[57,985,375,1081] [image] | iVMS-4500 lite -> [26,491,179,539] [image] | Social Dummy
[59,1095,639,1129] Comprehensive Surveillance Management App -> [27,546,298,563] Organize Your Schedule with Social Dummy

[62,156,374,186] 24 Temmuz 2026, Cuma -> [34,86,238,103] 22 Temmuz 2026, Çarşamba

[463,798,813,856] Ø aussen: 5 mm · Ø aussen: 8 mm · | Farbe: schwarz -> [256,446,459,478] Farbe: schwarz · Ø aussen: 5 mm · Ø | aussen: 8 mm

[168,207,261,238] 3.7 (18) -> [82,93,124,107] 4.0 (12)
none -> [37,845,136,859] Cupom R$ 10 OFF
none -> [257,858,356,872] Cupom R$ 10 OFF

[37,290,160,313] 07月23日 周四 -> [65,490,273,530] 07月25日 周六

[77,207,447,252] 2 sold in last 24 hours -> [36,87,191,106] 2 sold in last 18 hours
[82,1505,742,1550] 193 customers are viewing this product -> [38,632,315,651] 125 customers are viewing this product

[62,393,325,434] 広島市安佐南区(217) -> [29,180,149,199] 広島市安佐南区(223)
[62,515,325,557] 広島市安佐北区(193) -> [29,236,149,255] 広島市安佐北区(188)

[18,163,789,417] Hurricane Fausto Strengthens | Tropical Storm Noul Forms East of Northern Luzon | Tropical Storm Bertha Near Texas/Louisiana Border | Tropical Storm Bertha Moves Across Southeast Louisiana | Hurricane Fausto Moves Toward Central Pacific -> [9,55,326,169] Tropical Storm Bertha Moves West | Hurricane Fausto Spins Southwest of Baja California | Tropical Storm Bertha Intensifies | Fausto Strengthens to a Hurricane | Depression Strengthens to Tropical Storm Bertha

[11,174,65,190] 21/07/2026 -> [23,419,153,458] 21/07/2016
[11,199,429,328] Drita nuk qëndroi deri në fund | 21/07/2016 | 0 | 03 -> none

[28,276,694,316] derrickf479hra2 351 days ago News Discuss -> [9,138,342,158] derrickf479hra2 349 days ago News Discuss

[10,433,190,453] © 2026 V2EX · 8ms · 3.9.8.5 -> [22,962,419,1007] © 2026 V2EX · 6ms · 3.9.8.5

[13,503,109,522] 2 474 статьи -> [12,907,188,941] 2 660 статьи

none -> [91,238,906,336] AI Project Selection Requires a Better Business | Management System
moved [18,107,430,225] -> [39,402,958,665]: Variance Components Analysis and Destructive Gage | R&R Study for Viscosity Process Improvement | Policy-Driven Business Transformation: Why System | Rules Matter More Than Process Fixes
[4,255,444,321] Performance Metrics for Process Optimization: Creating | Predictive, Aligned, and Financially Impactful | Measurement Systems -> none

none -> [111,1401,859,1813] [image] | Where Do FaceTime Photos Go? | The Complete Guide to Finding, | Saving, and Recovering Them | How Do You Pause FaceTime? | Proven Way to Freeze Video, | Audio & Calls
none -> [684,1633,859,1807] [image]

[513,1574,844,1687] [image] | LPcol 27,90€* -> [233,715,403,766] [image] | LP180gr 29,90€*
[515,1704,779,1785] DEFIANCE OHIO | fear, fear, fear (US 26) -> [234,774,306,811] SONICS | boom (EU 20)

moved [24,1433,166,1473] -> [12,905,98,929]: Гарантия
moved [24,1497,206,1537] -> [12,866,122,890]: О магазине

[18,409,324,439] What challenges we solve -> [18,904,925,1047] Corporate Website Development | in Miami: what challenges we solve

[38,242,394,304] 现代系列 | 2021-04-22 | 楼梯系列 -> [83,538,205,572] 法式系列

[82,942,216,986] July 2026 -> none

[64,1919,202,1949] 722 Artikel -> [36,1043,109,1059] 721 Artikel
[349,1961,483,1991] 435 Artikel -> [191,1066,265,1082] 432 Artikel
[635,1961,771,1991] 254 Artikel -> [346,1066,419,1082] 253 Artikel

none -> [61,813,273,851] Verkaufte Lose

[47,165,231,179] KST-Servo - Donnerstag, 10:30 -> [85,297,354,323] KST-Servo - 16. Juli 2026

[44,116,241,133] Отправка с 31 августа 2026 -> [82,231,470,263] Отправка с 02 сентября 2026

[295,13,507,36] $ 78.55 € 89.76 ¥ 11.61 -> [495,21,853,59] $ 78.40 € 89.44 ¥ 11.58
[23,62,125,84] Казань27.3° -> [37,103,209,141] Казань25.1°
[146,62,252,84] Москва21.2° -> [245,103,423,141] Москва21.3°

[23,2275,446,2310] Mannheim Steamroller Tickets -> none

########################################

**Exercise directions:** Print each entry exactly as it appears above.

**Task output:**
[57,985,375,1081] [image] | iVMS-4500 lite -> [26,491,179,539] [image] | Social Dummy
[59,1095,639,1129] Comprehensive Surveillance Management App -> [27,546,298,563] Organize Your Schedule with Social Dummy

[62,156,374,186] 24 Temmuz 2026, Cuma -> [34,86,238,103] 22 Temmuz 2026, Çarşamba

[463,798,813,856] Ø aussen: 5 mm · Ø aussen: 8 mm · | Farbe: schwarz -> [256,446,459,478] Farbe: schwarz · Ø aussen: 5 mm · Ø | aussen: 8 mm

[168,207,261,238] 3.7 (18) -> [82,93,124,107] 4.0 (12)
none -> [37,845,136,859] Cupom R$ 10 OFF
none -> [257,858,356,872] Cupom R$ 10 OFF

[37,290,160,313] 07月23日 周四 -> [65,490,273,530] 07月25日 周六

[77,207,447,252] 2 sold in last 24 hours -> [36,87,191,106] 2 sold in last 18 hours
[82,1505,742,1550] 193 customers are viewing this product -> [38,632,315,651] 125 customers are viewing this product

[62,393,325,434] 広島市安佐南区(217) -> [29,180,149,199] 広島市安佐南区(223)
[62,515,325,557] 広島市安佐北区(193) -> [29,236,149,255] 広島市安佐北区(188)

[18,163,789,417] Hurricane Fausto Strengthens | Tropical Storm Noul Forms East of Northern Luzon | Tropical Storm Bertha Near Texas/Louisiana Border | Tropical Storm Bertha Moves Across Southeast Louisiana | Hurricane Fausto Moves Toward Central Pacific -> [9,55,326,169] Tropical Storm Bertha Moves West | Hurricane Fausto Spins Southwest of Baja California | Tropical Storm Bertha Intensifies | Fausto Strengthens to a Hurricane | Depression Strengthens to Tropical Storm Bertha

[11,174,65,190] 21/07/2026 -> [23,419,153,458] 21/07/2016
[11,199,429,328] Drita nuk qëndroi deri në fund | 21/07/2016 | 0 | 03 -> none

[28,276,694,316] derrickf479hra2 351 days ago News Discuss -> [9,138,342,158] derrickf479hra2 349 days ago News Discuss

[10,433,190,453] © 2026 V2EX · 8ms · 3.9.8.5 -> [22,962,419,1007] © 2026 V2EX · 6ms · 3.9.8.5

[13,503,109,522] 2 474 статьи -> [12,907,188,941] 2 660 статьи

none -> [91,238,906,336] AI Project Selection Requires a Better Business | Management System
moved [18,107,430,225] -> [39,402,958,665]: Variance Components Analysis and Destructive Gage | R&R Study for Viscosity Process Improvement | Policy-Driven Business Transformation: Why System | Rules Matter More Than Process Fixes
[4,255,444,321] Performance Metrics for Process Optimization: Creating | Predictive, Aligned, and Financially Impactful | Measurement Systems -> none

none -> [111,1401,859,1813] [image] | Where Do FaceTime Photos Go? | The Complete Guide to Finding, | Saving, and Recovering Them | How Do You Pause FaceTime? | Proven Way to Freeze Video, | Audio & Calls
none -> [684,1633,859,1807] [image]

[513,1574,844,1687] [image] | LPcol 27,90€* -> [233,715,403,766] [image] | LP180gr 29,90€*
[515,1704,779,1785] DEFIANCE OHIO | fear, fear, fear (US 26) -> [234,774,306,811] SONICS | boom (EU 20)

moved [24,1433,166,1473] -> [12,905,98,929]: Гарантия
moved [24,1497,206,1537] -> [12,866,122,890]: О магазине

[18,409,324,439] What challenges we solve -> [18,904,925,1047] Corporate Website Development | in Miami: what challenges we solve

[38,242,394,304] 现代系列 | 2021-04-22 | 楼梯系列 -> [83,538,205,572] 法式系列

[82,942,216,986] July 2026 -> none

[64,1919,202,1949] 722 Artikel -> [36,1043,109,1059] 721 Artikel
[349,1961,483,1991] 435 Artikel -> [191,1066,265,1082] 432 Artikel
[635,1961,771,1991] 254 Artikel -> [346,1066,419,1082] 253 Artikel

none -> [61,813,273,851] Verkaufte Lose

[47,165,231,179] KST-Servo - Donnerstag, 10:30 -> [85,297,354,323] KST-Servo - 16. Juli 2026

[44,116,241,133] Отправка с 31 августа 2026 -> [82,231,470,263] Отправка с 02 сентября 2026

[295,13,507,36] $ 78.55 € 89.76 ¥ 11.61 -> [495,21,853,59] $ 78.40 € 89.44 ¥ 11.58
[23,62,125,84] Казань27.3° -> [37,103,209,141] Казань25.1°
[146,62,252,84] Москва21.2° -> [245,103,423,141] Москва21.3°

[23,2275,446,2310] Mannheim Steamroller Tickets -> none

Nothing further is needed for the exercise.